The next two subjects are further examples of people whose lack of
information regarding intellectual differences led to issues with
authority.
Both
of these people are defensive, which may be a result of insufficient
recognition or understanding of their abilities earlier in their lives.
The
apparent result is that they were unaware that some people really do
think and reason differently than they do and they were resentful of an
“ineptitude” they did not understand.
Their
lack of compassion and understanding, which certainly manifested itself
as intolerance, coupled with defensiveness, made them personally
unpopular in the workplace and continued their pattern of being
under-appreciated.
A man who by age 52 still experienced difficulties with those in
authority explained his attitude as follows:
I regard myself as
“normal”--this created (and creates) a problem in that I became
disillusioned with people around me who constantly fell short of what I
regarded as “their potential”--teachers who could not, or would not,
attempt to answer complex questions--people who seemed to have no
passion, people who took the beauty of life for granted.

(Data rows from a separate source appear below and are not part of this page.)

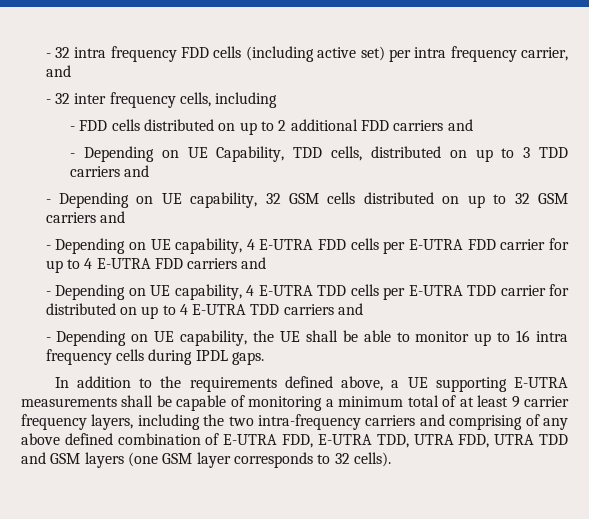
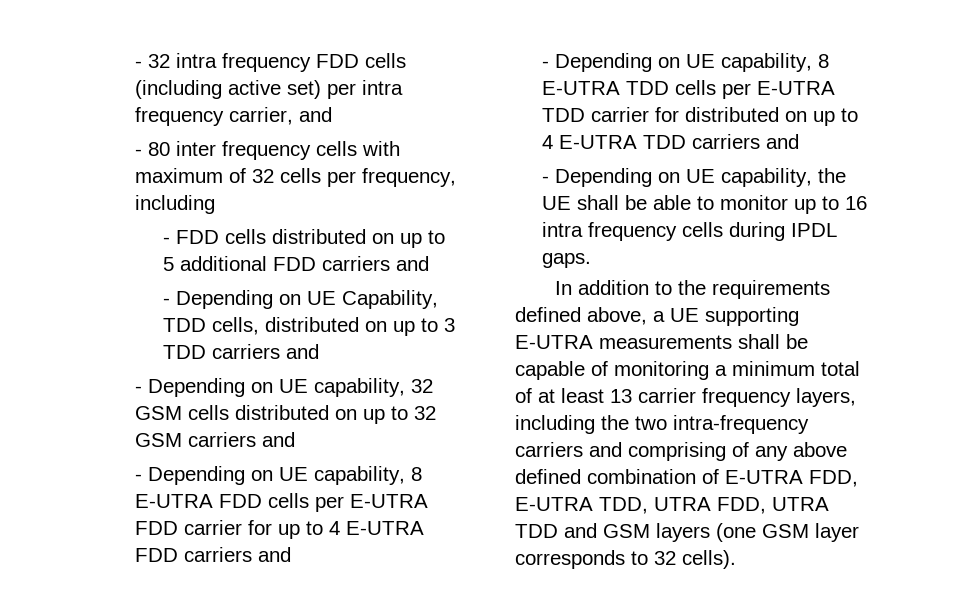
- - 32 inter frequency cells, including
+ - 80 inter frequency cells with maximum of 32 cells per frequency, including
- - FDD cells distributed on up to 2 additional FDD carriers and
+ - FDD cells distributed on up to 5 additional FDD carriers and
- - Depending on UE capability, 4 E-UTRA FDD cells per E-UTRA FDD carrier for up to 4 E-UTRA FDD carriers and
+ - Depending on UE capability, 8 E-UTRA FDD cells per E-UTRA FDD carrier for up to 4 E-UTRA FDD carriers and
- - Depending on UE capability, 4 E-UTRA TDD cells per E-UTRA TDD carrier for distributed on up to 4 E-UTRA TDD carriers and
+ - Depending on UE capability, 8 E-UTRA TDD cells per E-UTRA TDD carrier for distributed on up to 4 E-UTRA TDD carriers and
- In addition to the requirements defined above, a UE supporting E-UTRA measurements shall be capable of monitoring a minimum total of at least 9 carrier frequency layers, including the two intra-frequency carriers and comprising of any above defined combination of E-UTRA FDD, E-UTRA TDD, UTRA FDD, UTRA TDD and GSM layers (one GSM layer corresponds to 32 cells).
+ In addition to the requirements defined above, a UE supporting E-UTRA measurements shall be capable of monitoring a minimum total of at least 13 carrier frequency layers, including the two intra-frequency carriers and comprising of any above defined combination of E-UTRA FDD, E-UTRA TDD, UTRA FDD, UTRA TDD and GSM layers (one GSM layer corresponds to 32 cells).

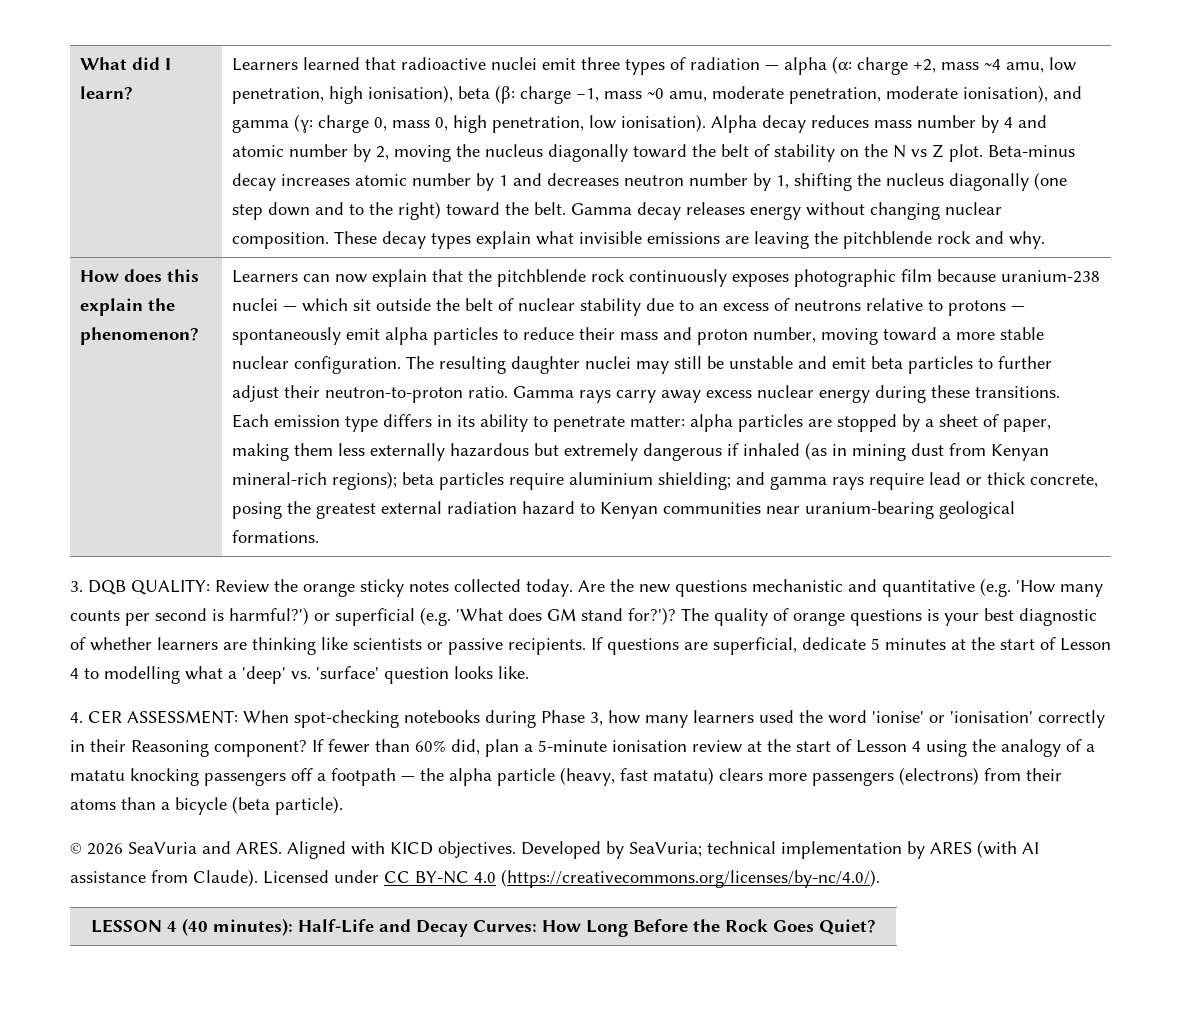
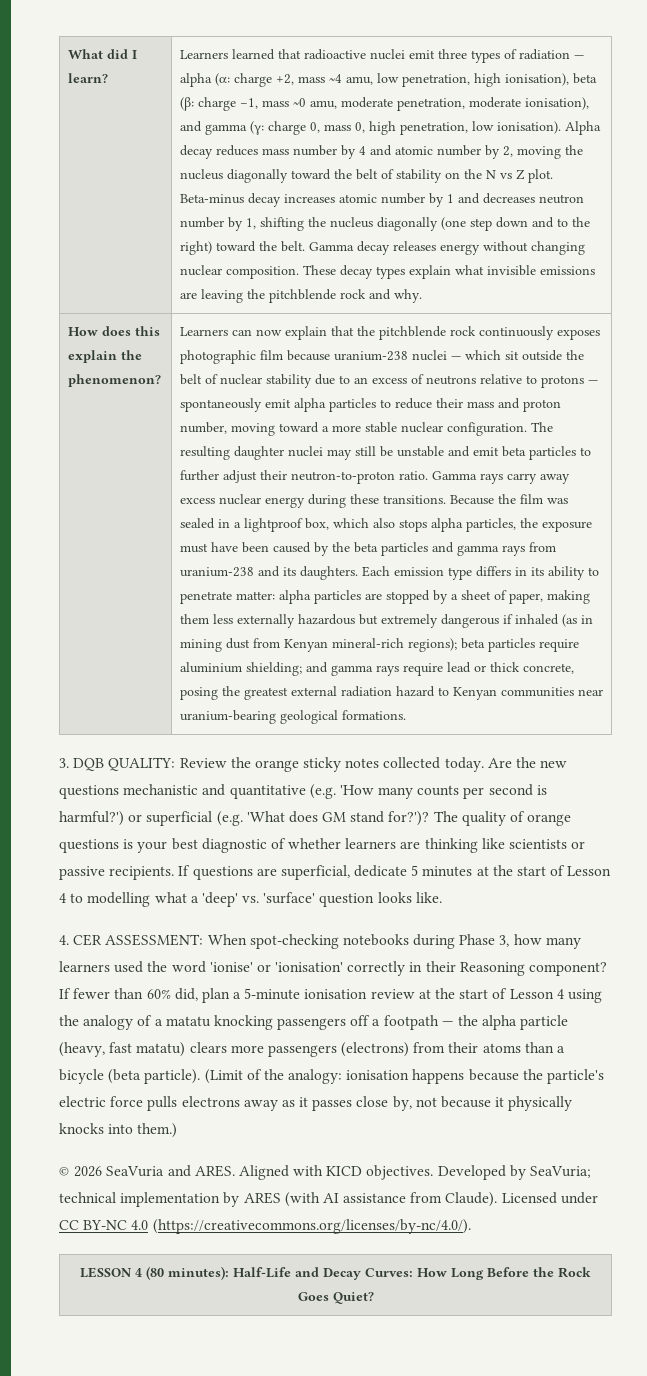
+ Because the film was sealed in a lightproof box, which also stops alpha particles, the exposure must have been caused by the beta particles and gamma rays from uranium-238 and its daughters.
+ (Limit of the analogy: ionisation happens because the particle's electric force pulls electrons away as it passes close by, not because it physically knocks into them.)
- LESSON 4 (40 minutes): Half-Life and Decay Curves: How Long Before the Rock Goes Quiet?
+ LESSON 4 (80 minutes): Half-Life and Decay Curves: How Long Before the Rock Goes Quiet?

A 50-year old woman described a familiar problem among the gifted adult
subjects:
My biggest problems
with jobs is when there is rigidity, stupidity and control on the part
of those in charge--and, unfortunately, these are the very type of
people who tend to rise to the top in my field. I quit, I come
dangerously close to quitting, or get fired...because I speak up.
Many gifted children take negative messages about their gifted
personalities into adulthood. Their asynchrony of development
(Silverman, 1993) causes problems when adults assume more advanced
maturity than the young, highly verbal child possesses.
A
woman who by her early 50s, with the help of counseling, had figured
out that she was not really a bad little girl after all reported the
following:
I was often taken to
the cloakroom and shaken by my second grade teacher, who left
fingernail marks in my arms every time; she lost no opportunity to
catch me in a mistake and ridicule me in front of the class--”and you
think you're so smart!” ...And as my mother said, when she refused to
take my part and go to the school to defend me, “You let your eyes show
how you feel about her and what she does--so what do you expect?”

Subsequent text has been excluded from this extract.